Work to be completed: Pick out every line of the entries below where "github" occurs, and copy those lines.

Data to process:
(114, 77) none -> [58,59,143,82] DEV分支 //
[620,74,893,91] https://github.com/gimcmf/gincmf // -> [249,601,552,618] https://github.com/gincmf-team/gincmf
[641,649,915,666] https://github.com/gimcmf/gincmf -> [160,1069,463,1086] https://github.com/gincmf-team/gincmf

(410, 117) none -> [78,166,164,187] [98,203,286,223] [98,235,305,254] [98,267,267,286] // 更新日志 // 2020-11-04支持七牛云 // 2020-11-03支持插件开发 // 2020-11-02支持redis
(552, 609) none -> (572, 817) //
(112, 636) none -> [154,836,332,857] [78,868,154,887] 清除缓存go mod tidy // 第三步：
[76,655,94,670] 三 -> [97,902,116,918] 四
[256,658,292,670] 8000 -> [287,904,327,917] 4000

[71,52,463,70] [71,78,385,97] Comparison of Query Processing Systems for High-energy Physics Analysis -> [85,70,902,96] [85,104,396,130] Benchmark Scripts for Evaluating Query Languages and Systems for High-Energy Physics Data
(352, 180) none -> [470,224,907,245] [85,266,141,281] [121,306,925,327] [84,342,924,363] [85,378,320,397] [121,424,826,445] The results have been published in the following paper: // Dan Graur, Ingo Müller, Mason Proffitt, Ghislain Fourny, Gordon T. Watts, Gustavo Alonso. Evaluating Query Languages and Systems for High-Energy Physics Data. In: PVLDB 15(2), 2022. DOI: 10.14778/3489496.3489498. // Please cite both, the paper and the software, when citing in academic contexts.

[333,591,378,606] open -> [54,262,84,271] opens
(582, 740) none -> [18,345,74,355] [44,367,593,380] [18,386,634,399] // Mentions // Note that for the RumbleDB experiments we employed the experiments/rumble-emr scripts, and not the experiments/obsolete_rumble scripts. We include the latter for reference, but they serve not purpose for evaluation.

Task response:
[620,74,893,91] https://github.com/gimcmf/gincmf // -> [249,601,552,618] https://github.com/gincmf-team/gincmf
[641,649,915,666] https://github.com/gimcmf/gincmf -> [160,1069,463,1086] https://github.com/gincmf-team/gincmf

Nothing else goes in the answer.